* _What this task involves_: Filter the records down to the lines that hold the word "Protection", and copy each of those lines.

* _Modification records_:

- Opening Delimiter -

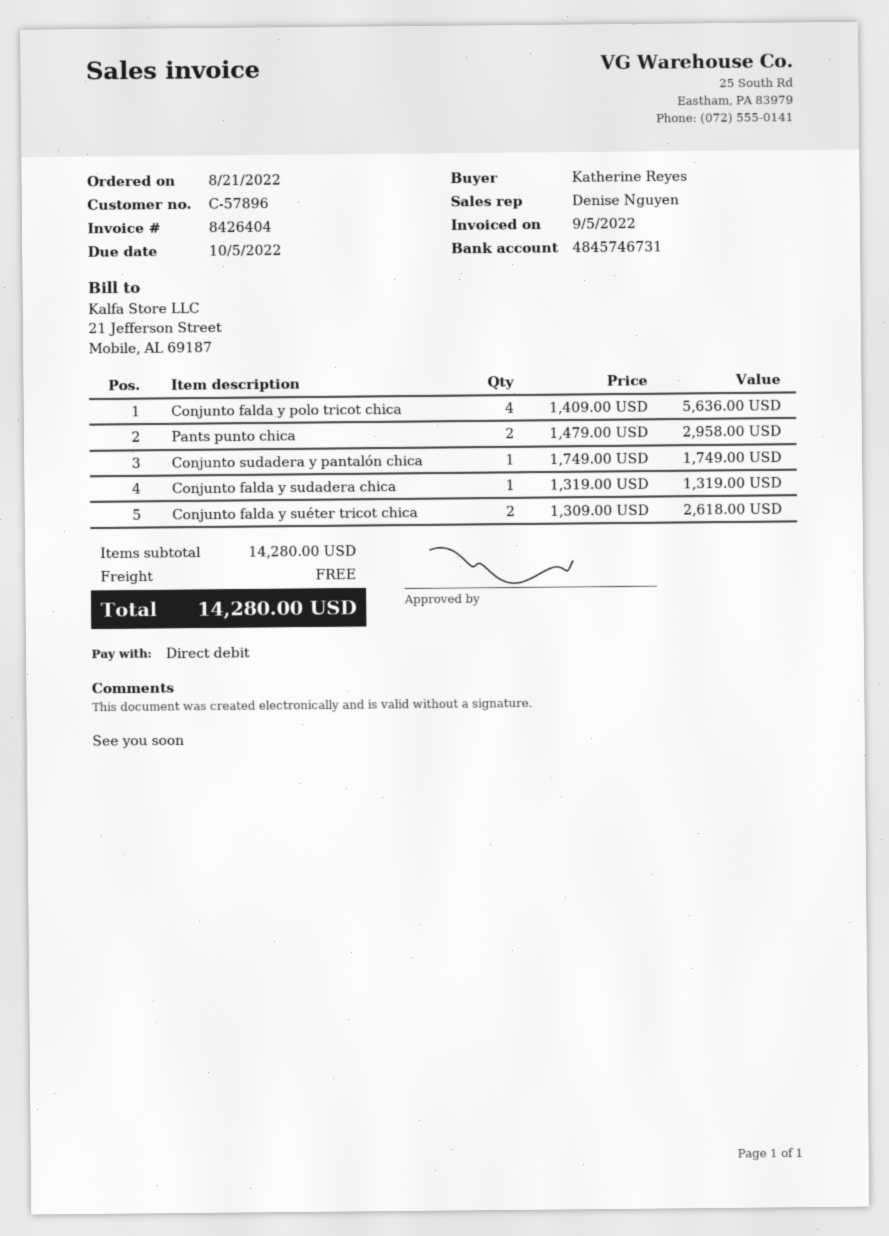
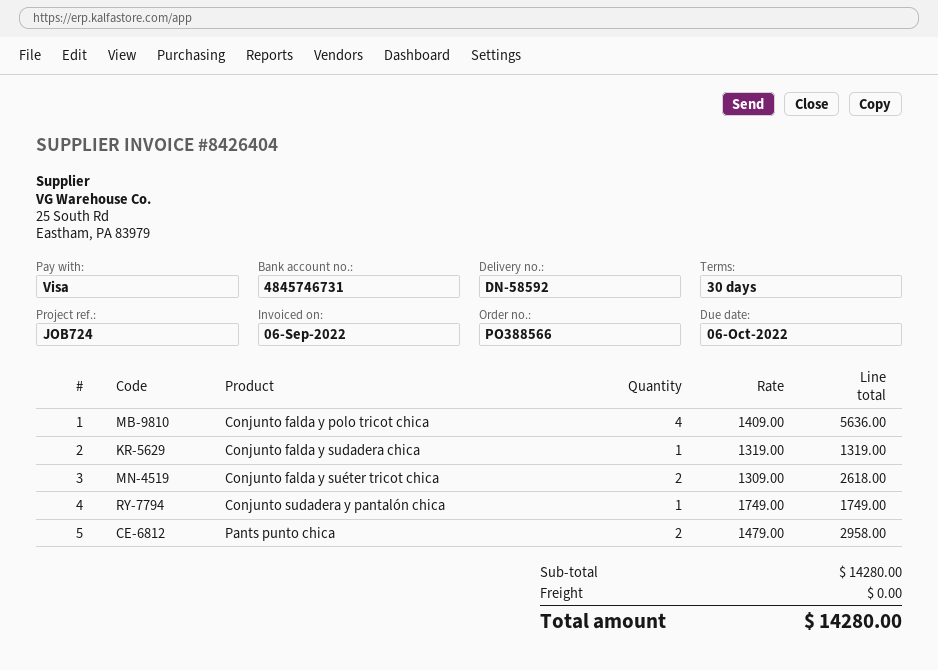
invoice date: 2022-09-05 -> 2022-09-06
due date: 2022-10-05 -> 2022-10-06
payment method: direct debit -> Visa

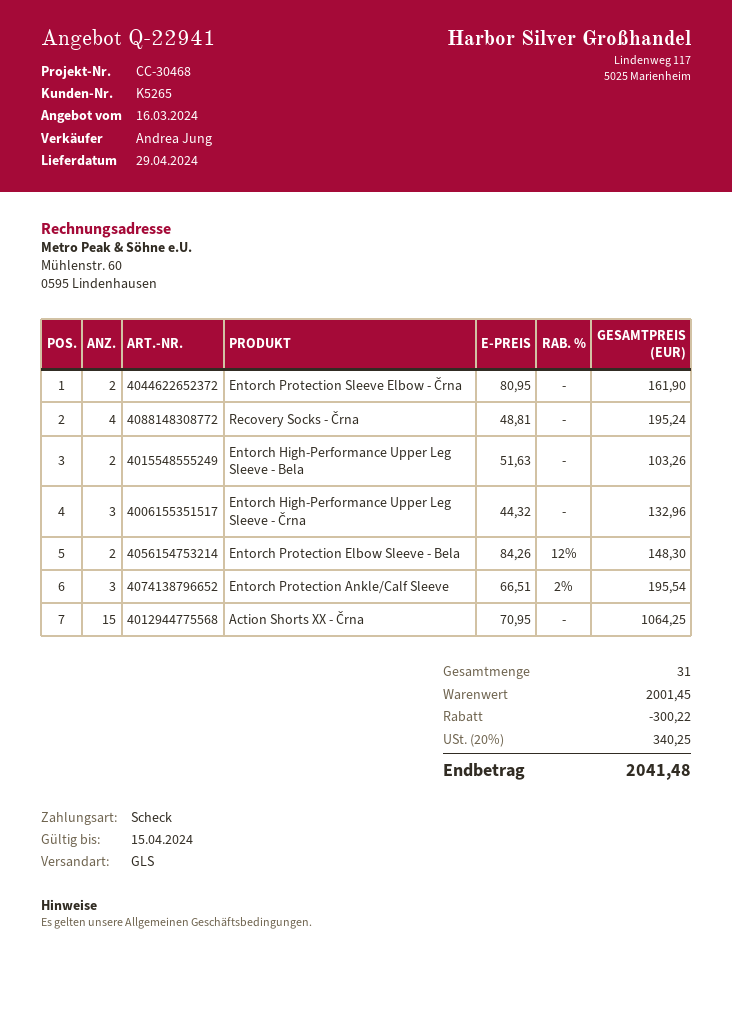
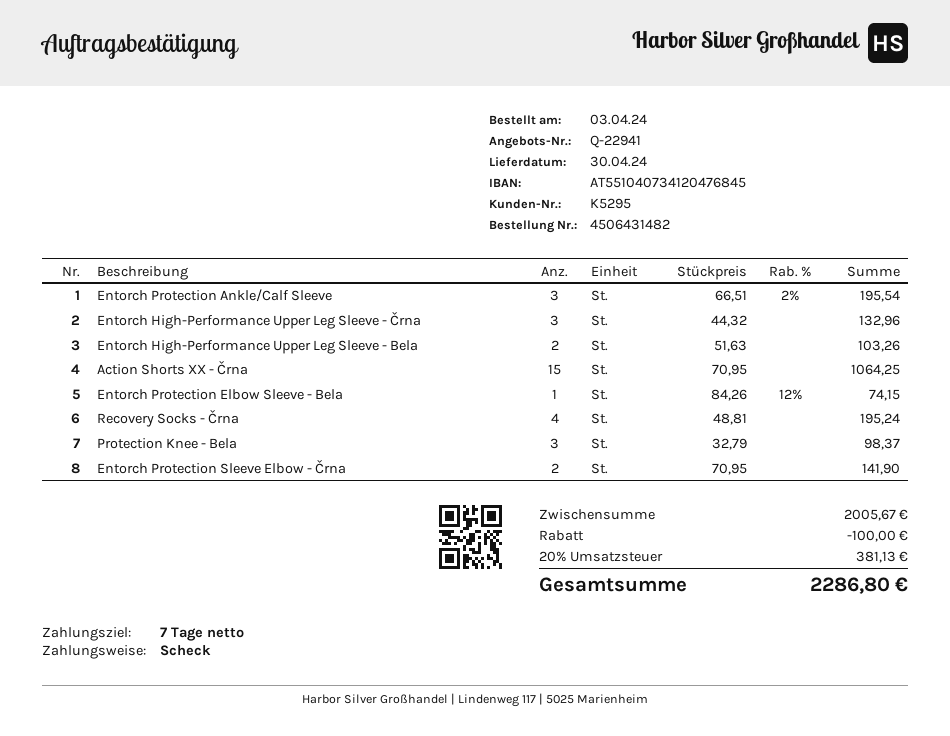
delivery date: 2024-04-29 -> 2024-04-30
customer number: K5265 -> K5295
Entorch Protection Sleeve Elbow - Črna: 2 x 80.95 = 161.90 -> 2 x 70.95 = 141.90
Entorch Protection Elbow Sleeve - Bela: 2 x 84.26 - 12% = 148.30 -> 1 x 84.26 - 12% = 74.15
Protection Knee - Bela: none -> 3 x 32.79 = 98.37
subtotal: 2001.45 -> 2005.67
discount: 300.22 -> 100.00
tax: 20% = 340.25 -> 20% = 381.13
total: 2041.48 -> 2286.80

- Closing Delimiter -

* _Task result_:
Entorch Protection Sleeve Elbow - Črna: 2 x 80.95 = 161.90 -> 2 x 70.95 = 141.90
Entorch Protection Elbow Sleeve - Bela: 2 x 84.26 - 12% = 148.30 -> 1 x 84.26 - 12% = 74.15
Protection Knee - Bela: none -> 3 x 32.79 = 98.37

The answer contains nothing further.